Wird bei Wertpapieren die Haltefrist von einem Jahr nicht eingehalten, so wird eine Spekulationssteuer erhoben. Die Bewertung der Aktien hat sich mit dem 1. Januar 2005 geändert. Bisher wurden die Aktienkäufe mit einem gewichteten Durchschnittskurs bewertet, seit diesem Jahr gilt die Fifo-Methode (first in, first out). Das Gesetz unterstellt bei einer Depot-Sammelverwahrung, dass die zuerst angeschafften Wertpapiere auch zuerst veräußert werden.
Dies führt bei steigenden Aktienkursen zur Besteuerung eines höheren Veräußerungsgewinns, wenn in dem maßgeblichen Spekulationsjahr mehrere Aktienkäufe vorgenommen worden sind.
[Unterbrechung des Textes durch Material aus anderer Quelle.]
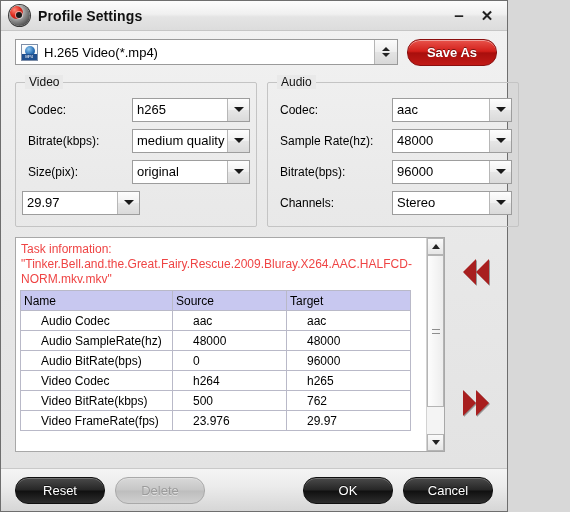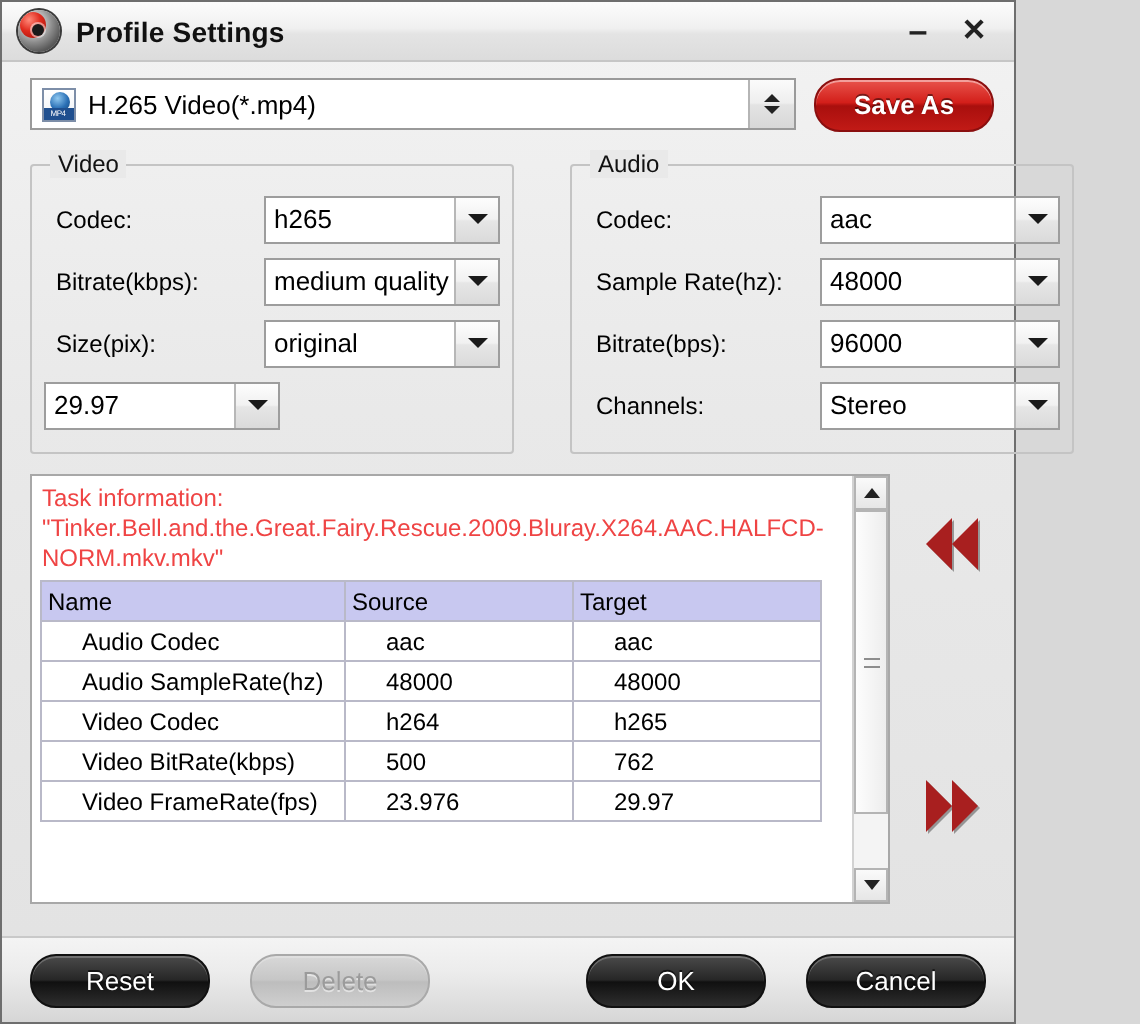"Video" .groups { gap: 28px -> 10px }
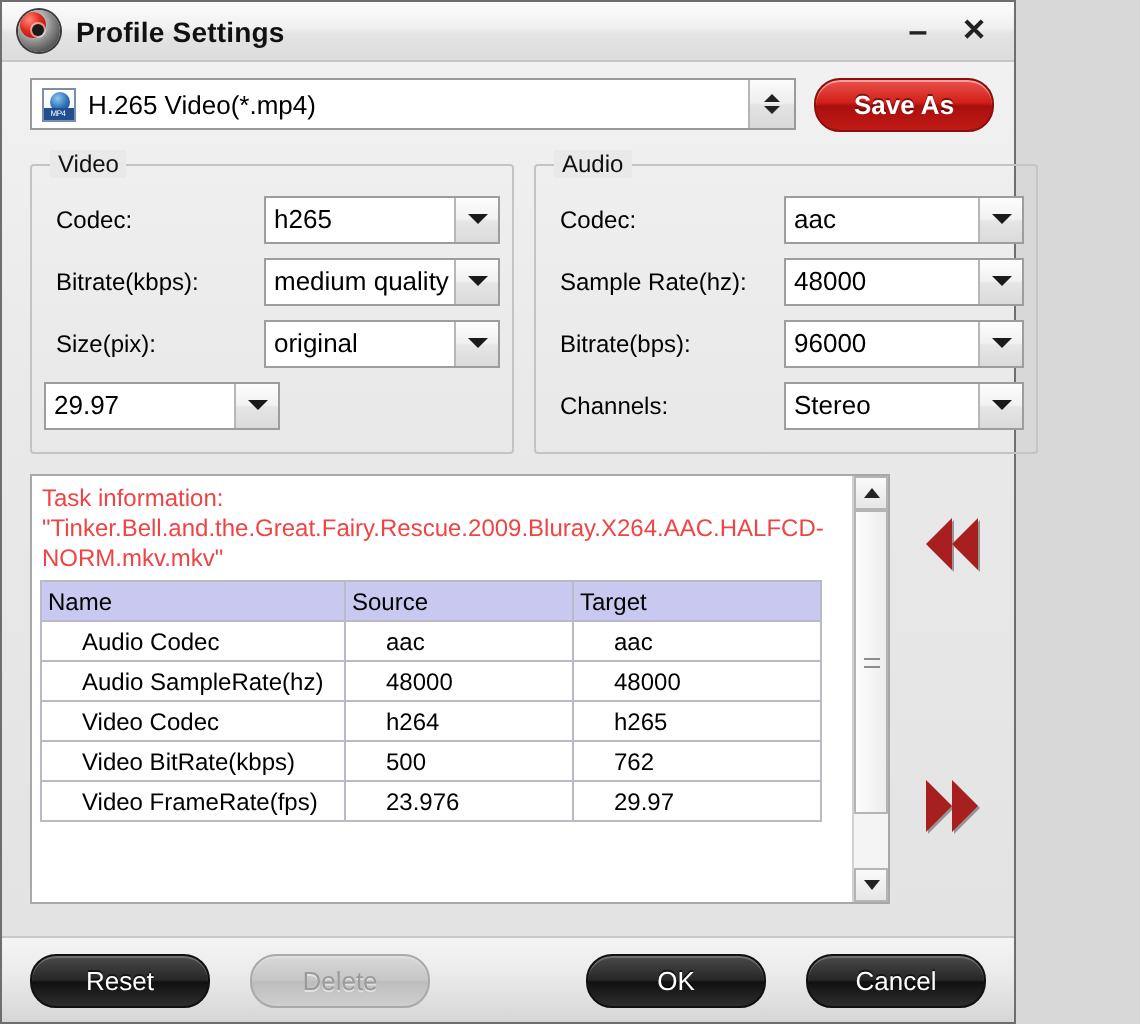"Audio BitRate(bps)" tr { html: none -> <tr> <td>Audio BitRate(bps)</td> <td>0</td> <td>96000</td> </tr> }
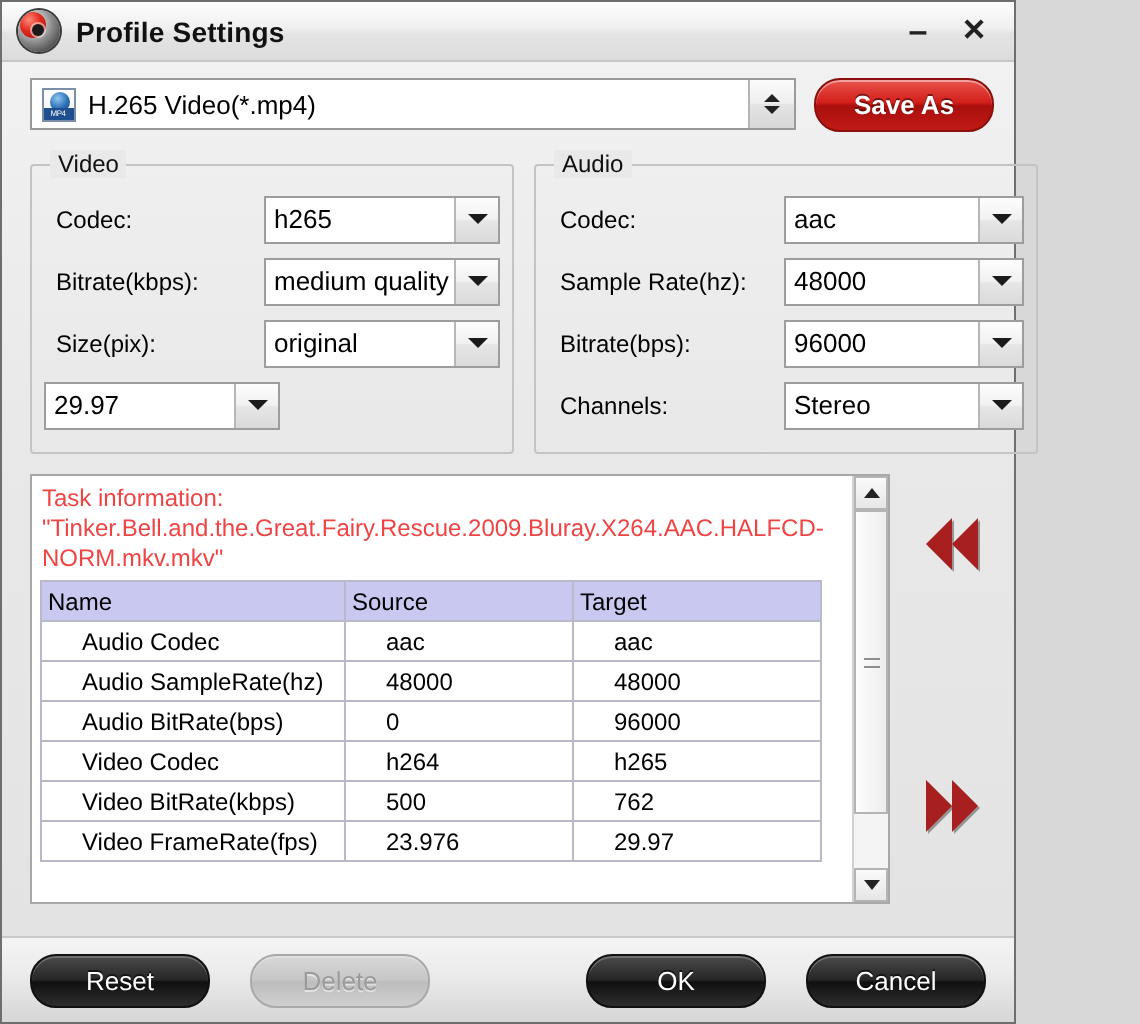"Reset" .bottom-bar { gap: 20px -> 10px }
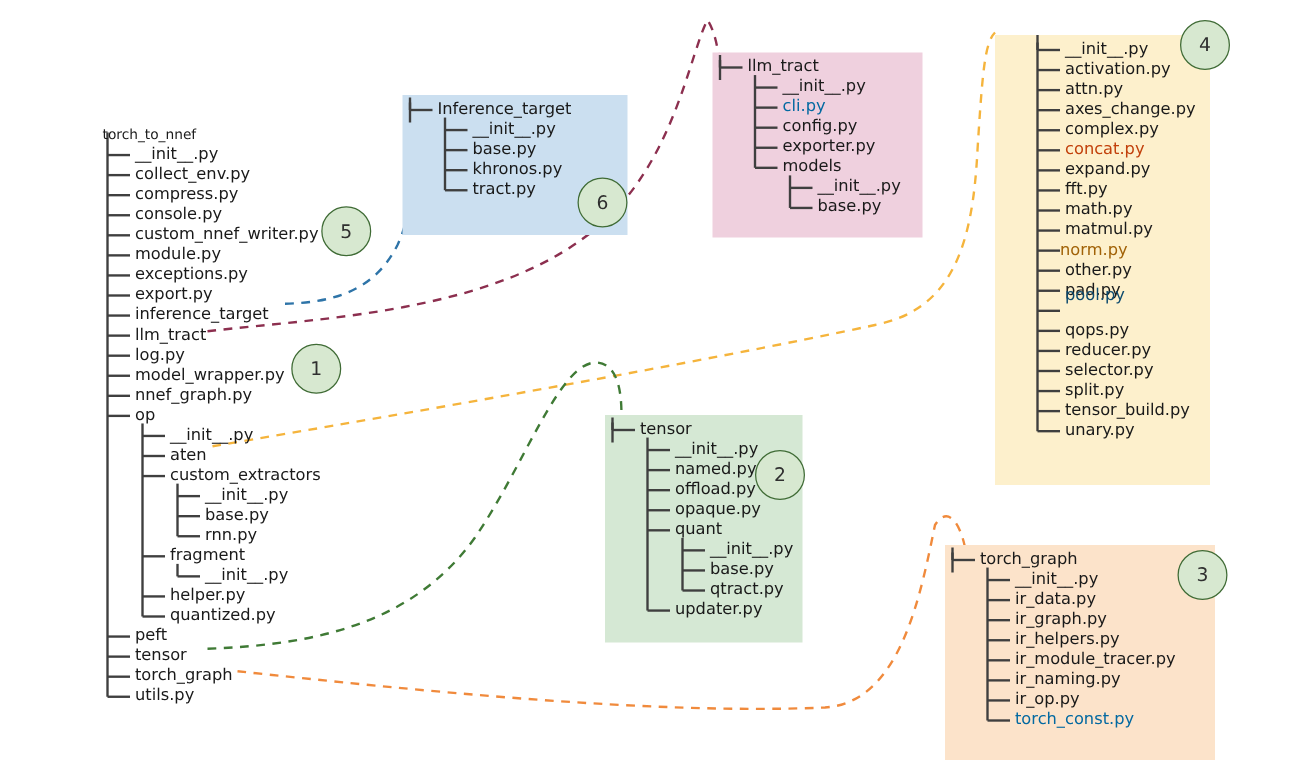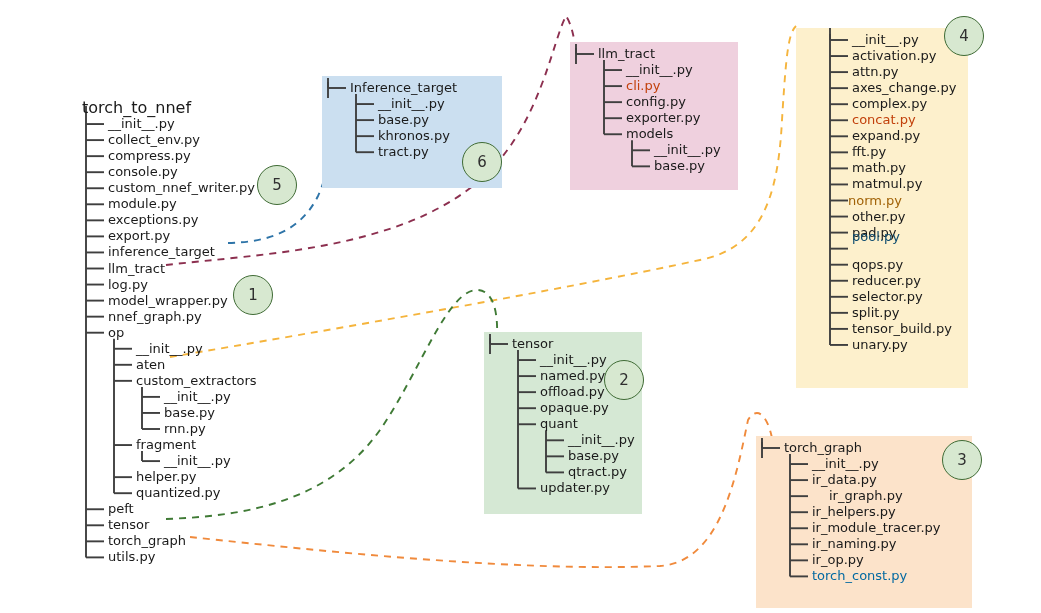"cli.py" div.node { color: #c2410c -> #0369a1 }
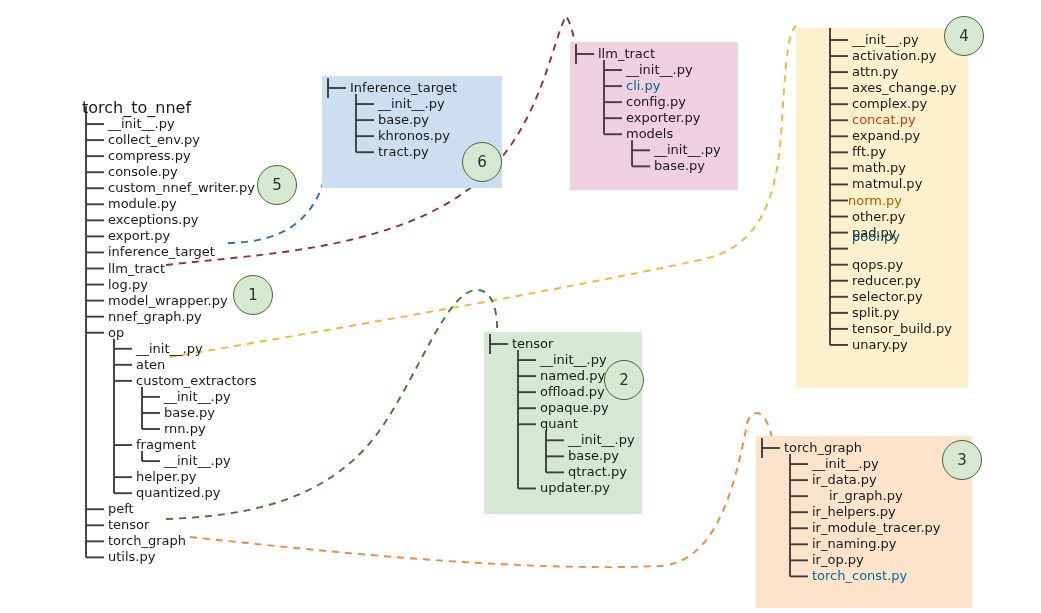"torch_to_nnef" .node.root { font-size: 16px -> 11px }
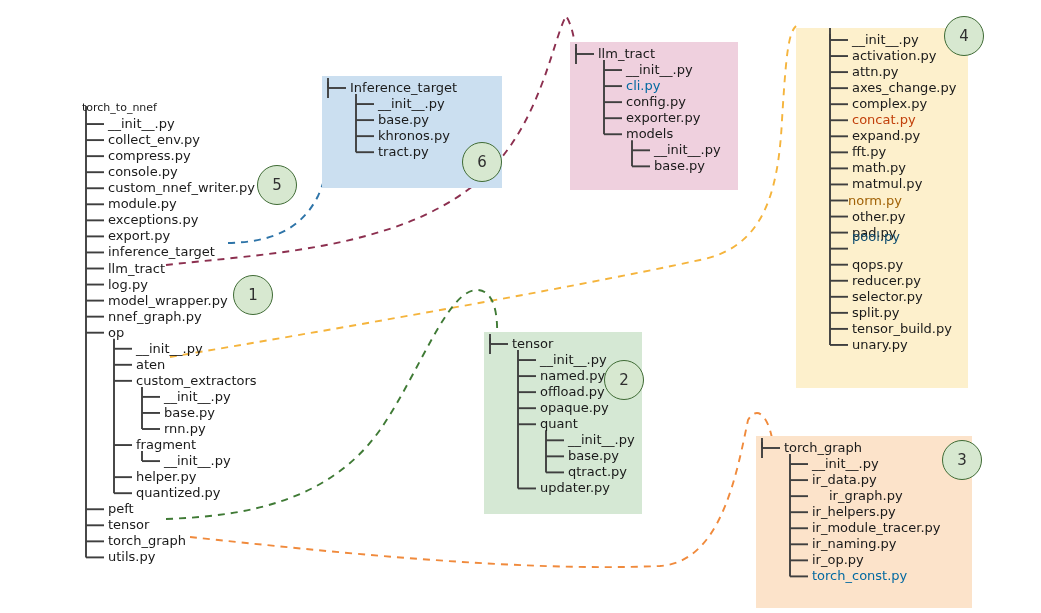"ir_graph.py" div.node { margin-left: 17px -> none }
Sie können diese Folgen vermeiden, wenn sich die Aktien in Einzelverwahrung befinden. Dann können Sie entscheiden, welche Aktien Sie verkaufen. Die Gewinne aus Aktienverkäufen werden nach dem Halbeinkünfteverfahren besteuert. Verluste dürfen nur bis zur Höhe des Gewinns, den der Steuerpflichtige im gleichen Kalenderjahr aus privaten Veräußerungsgeschäften erzielte, ausgeglichen werden. Eine Verlustverrechnung mit späteren Gewinnen ist möglich.